→ EXTRACTED DATA:
-- Opening Marker --
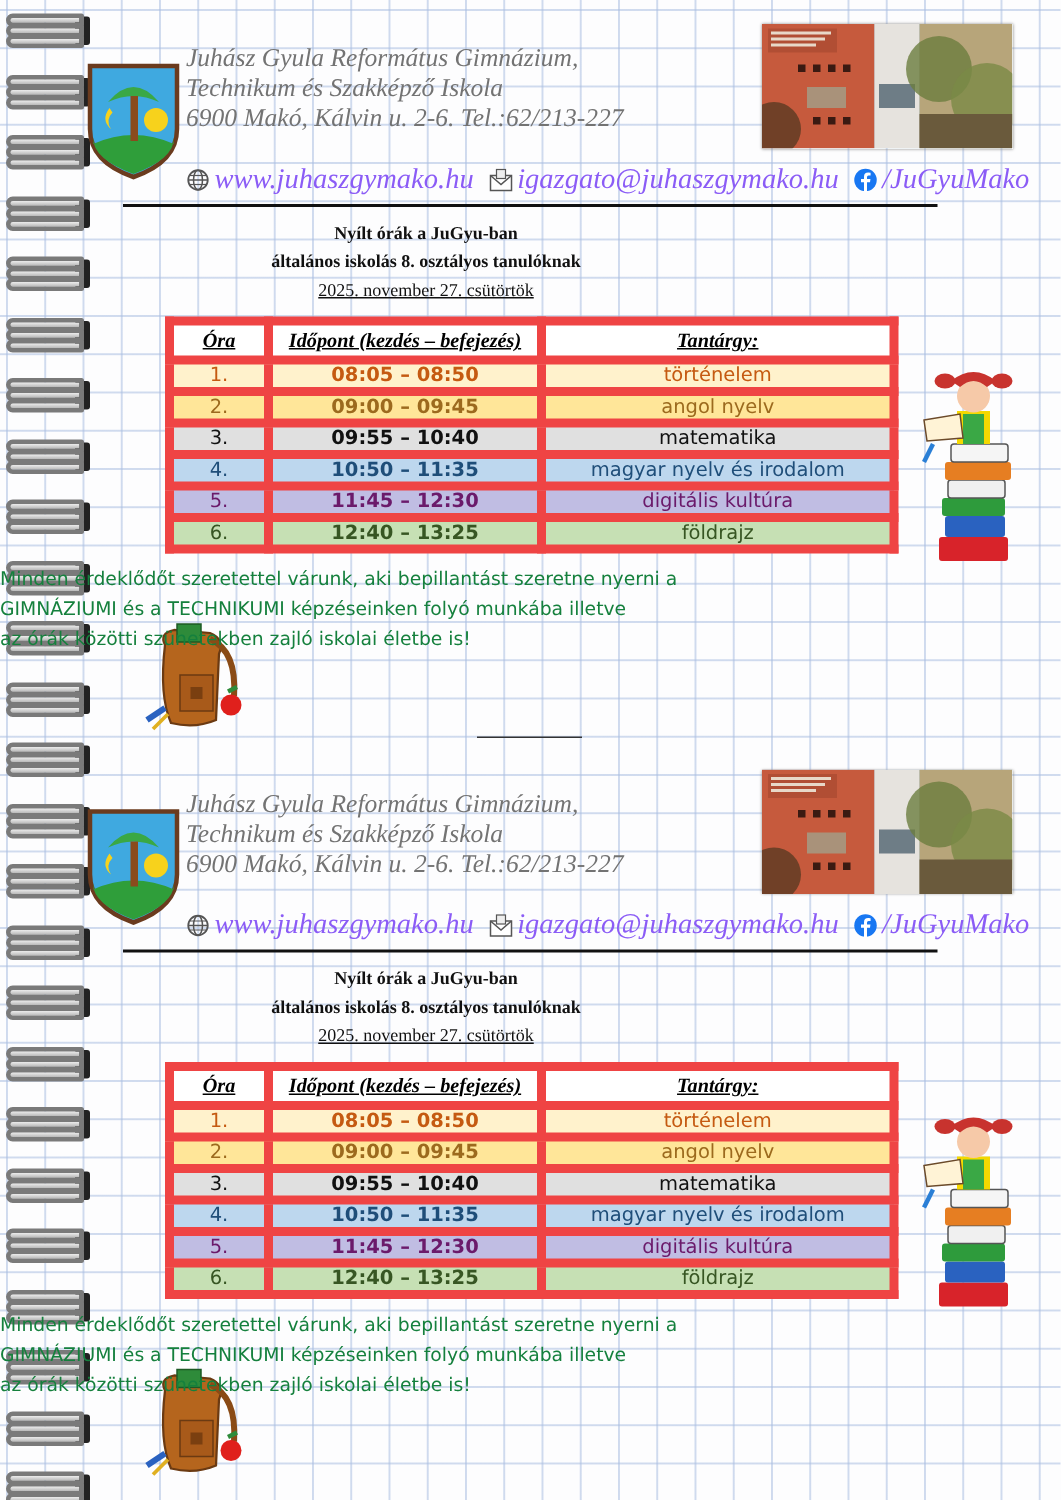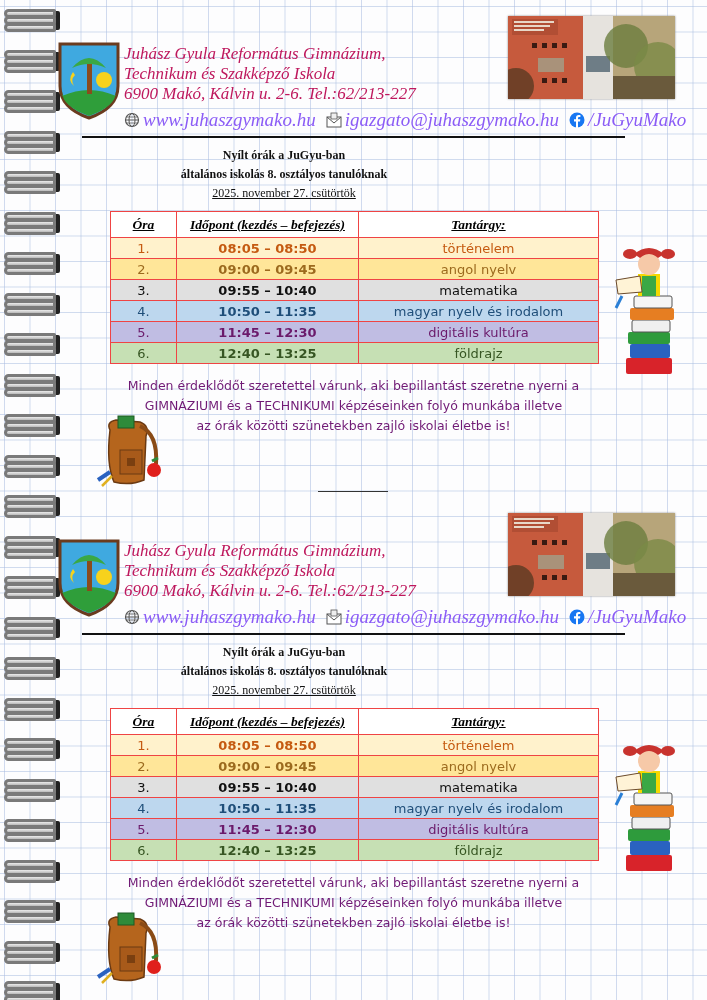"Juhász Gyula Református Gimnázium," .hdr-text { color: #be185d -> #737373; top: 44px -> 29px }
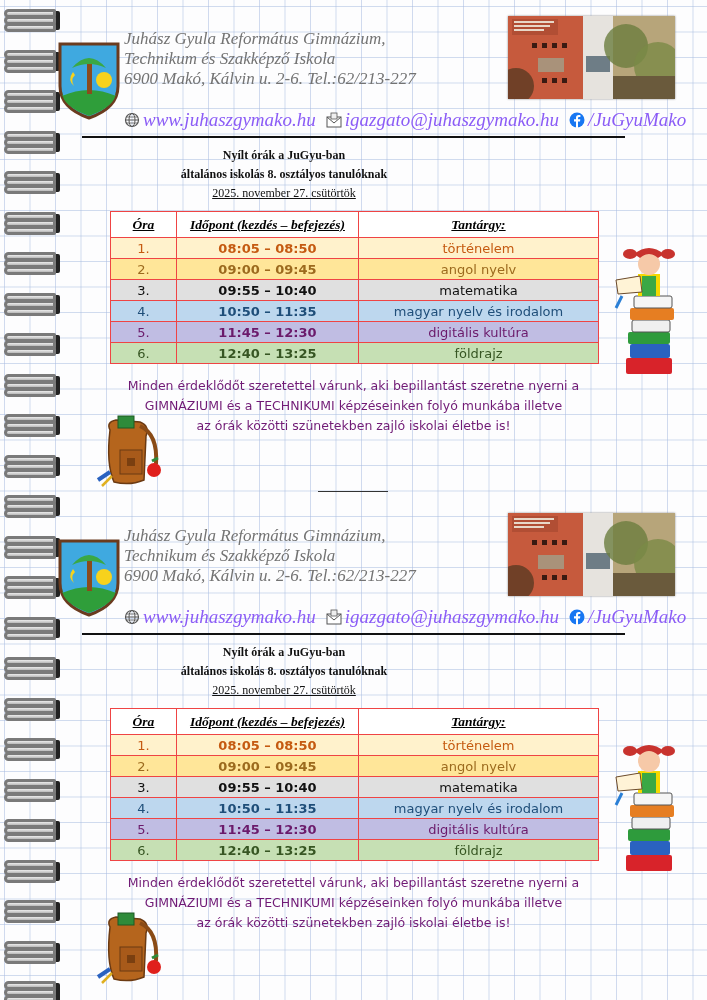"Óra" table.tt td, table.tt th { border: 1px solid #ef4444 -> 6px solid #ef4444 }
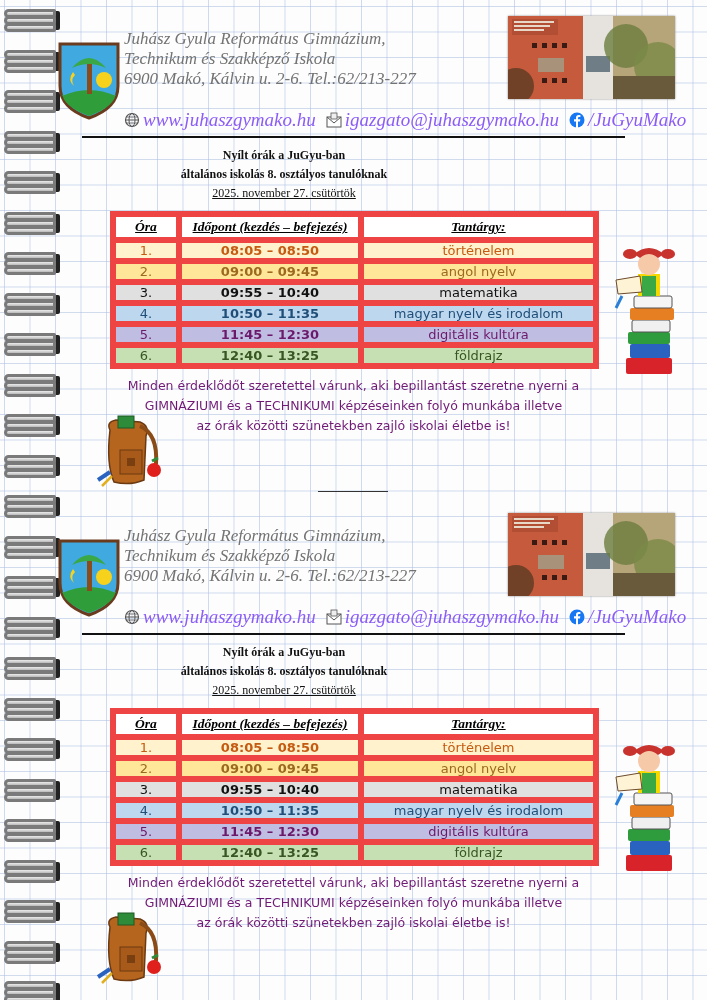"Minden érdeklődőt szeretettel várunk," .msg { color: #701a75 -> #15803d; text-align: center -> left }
-- Closing Marker --
-- Opening Marker --
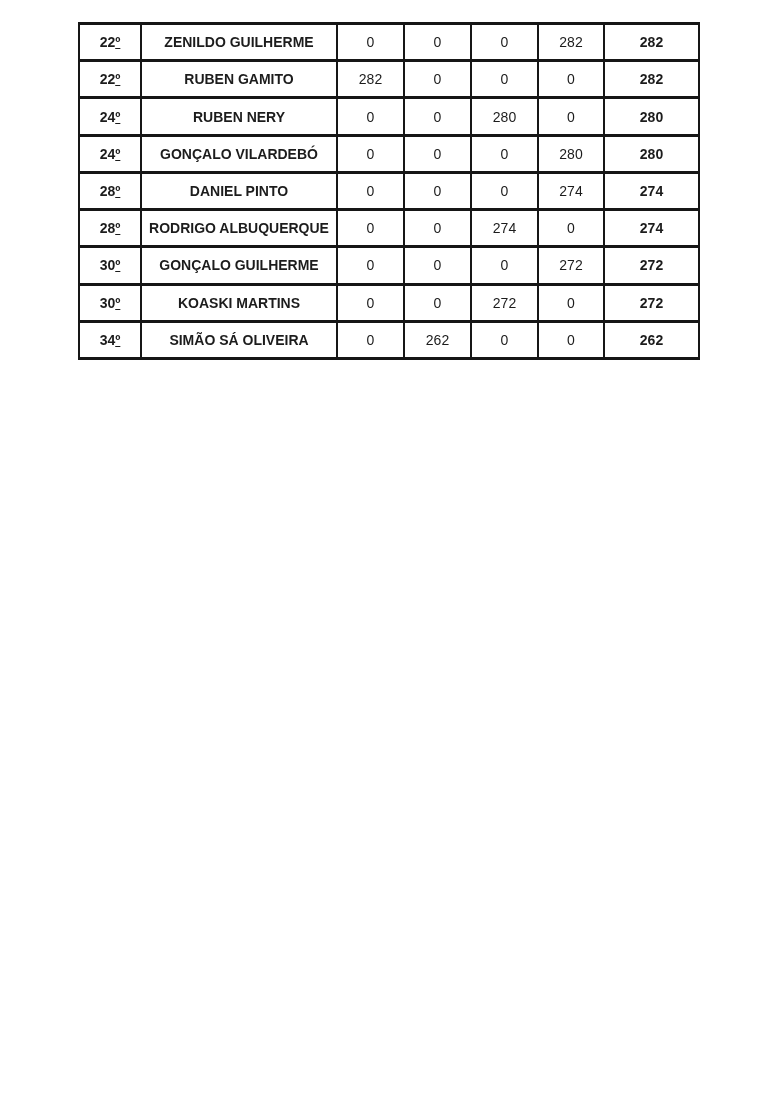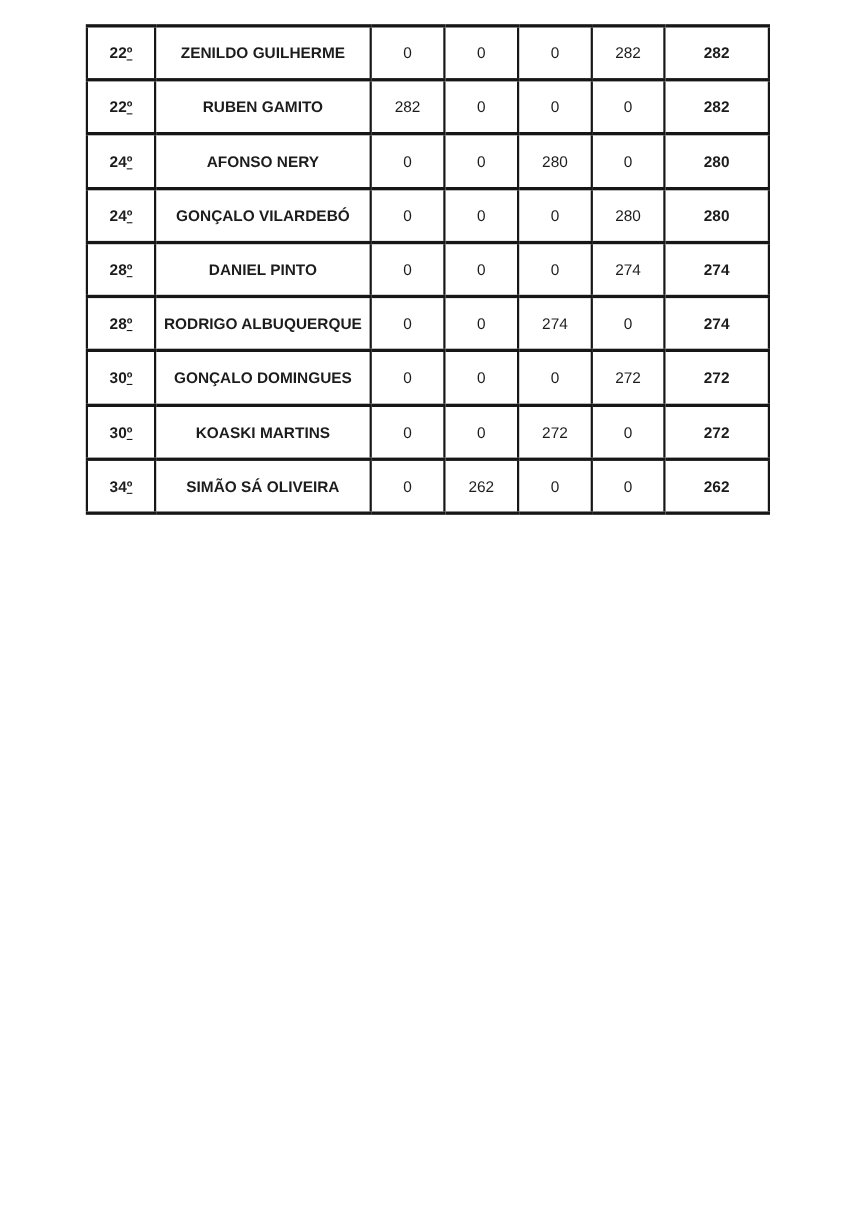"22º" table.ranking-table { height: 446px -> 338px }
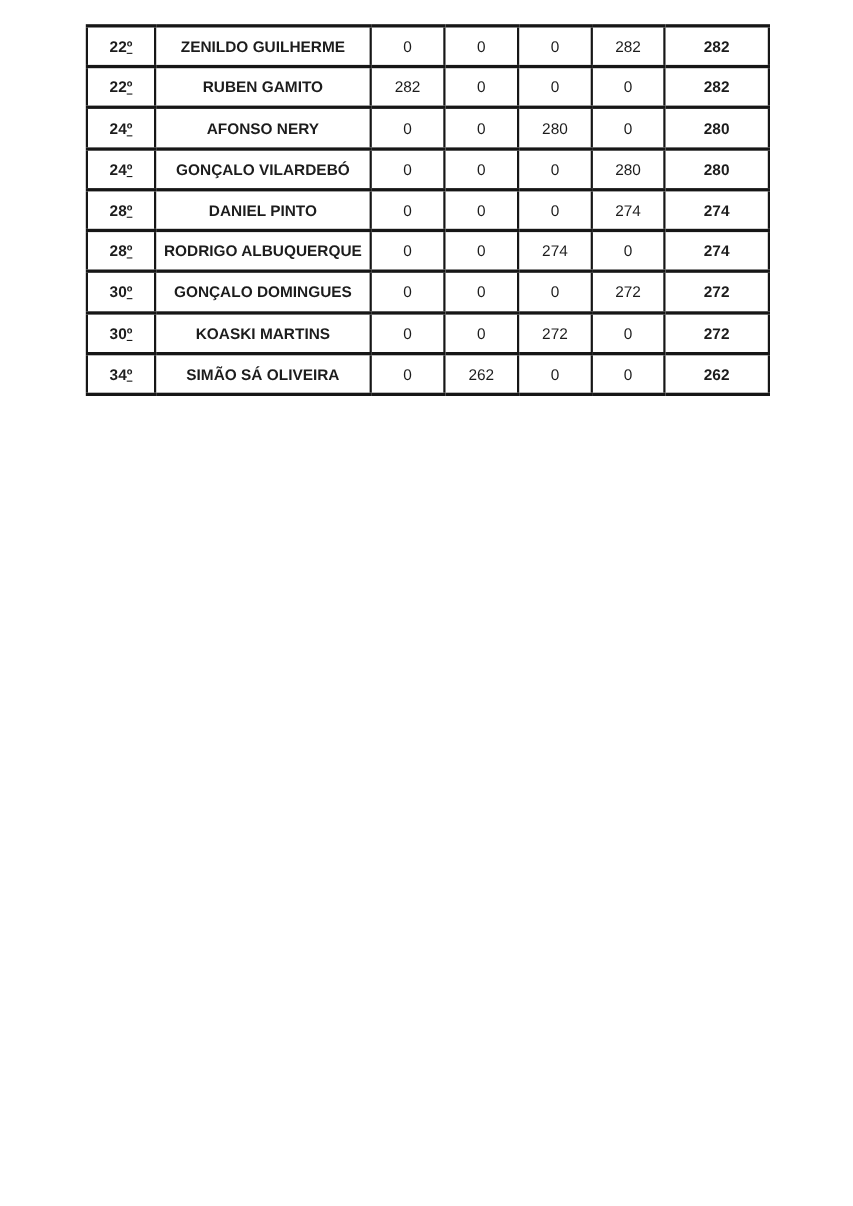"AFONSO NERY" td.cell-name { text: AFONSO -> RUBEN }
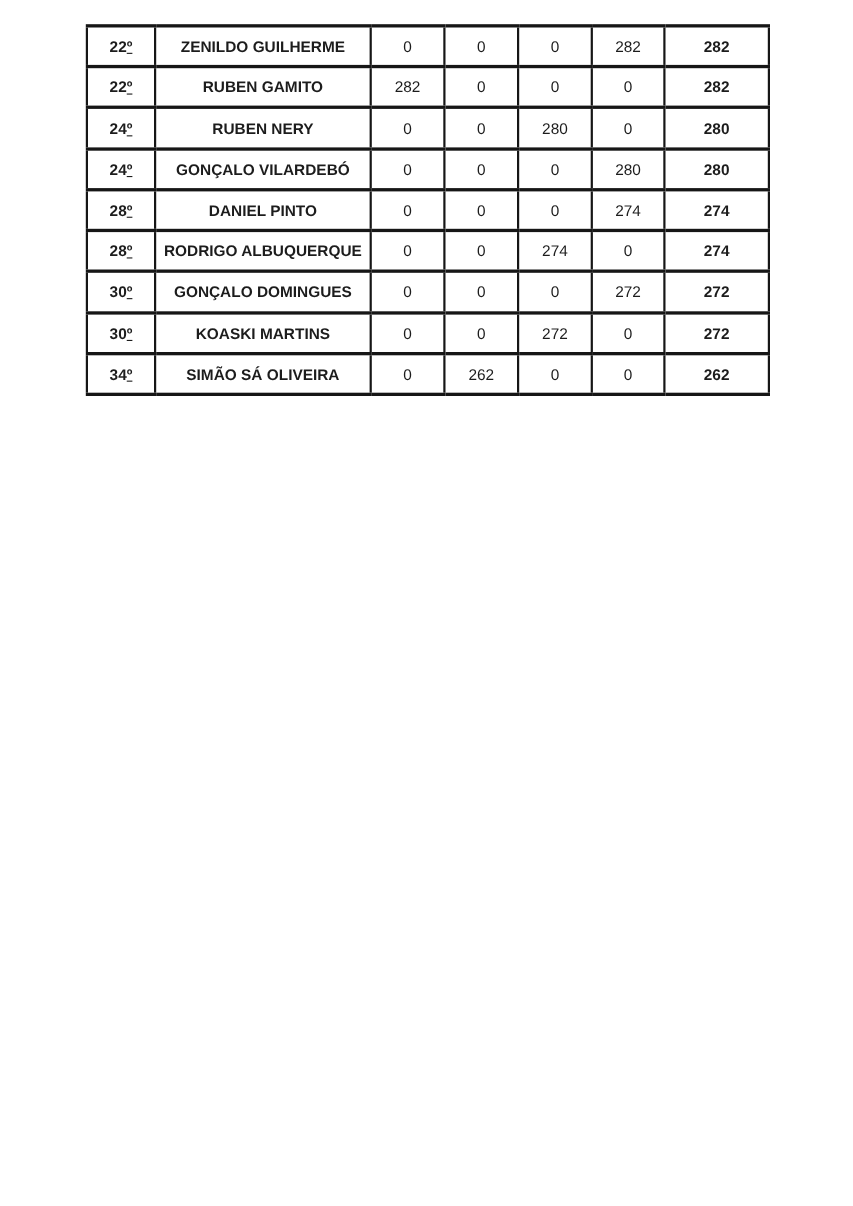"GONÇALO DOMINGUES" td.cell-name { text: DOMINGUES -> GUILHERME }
-- Closing Marker --
→ YOUR GOAL: Only the lines starting at the one with "color: #be185d ->" and ending at the one with "color: #701a75 ->" should be printed, each exactly as it appears in the material above; the pictures are to be omitted.

→ ANSWER BOX:
"Juhász Gyula Református Gimnázium," .hdr-text { color: #be185d -> #737373; top: 44px -> 29px }
"Óra" table.tt td, table.tt th { border: 1px solid #ef4444 -> 6px solid #ef4444 }
"Minden érdeklődőt szeretettel várunk," .msg { color: #701a75 -> #15803d; text-align: center -> left }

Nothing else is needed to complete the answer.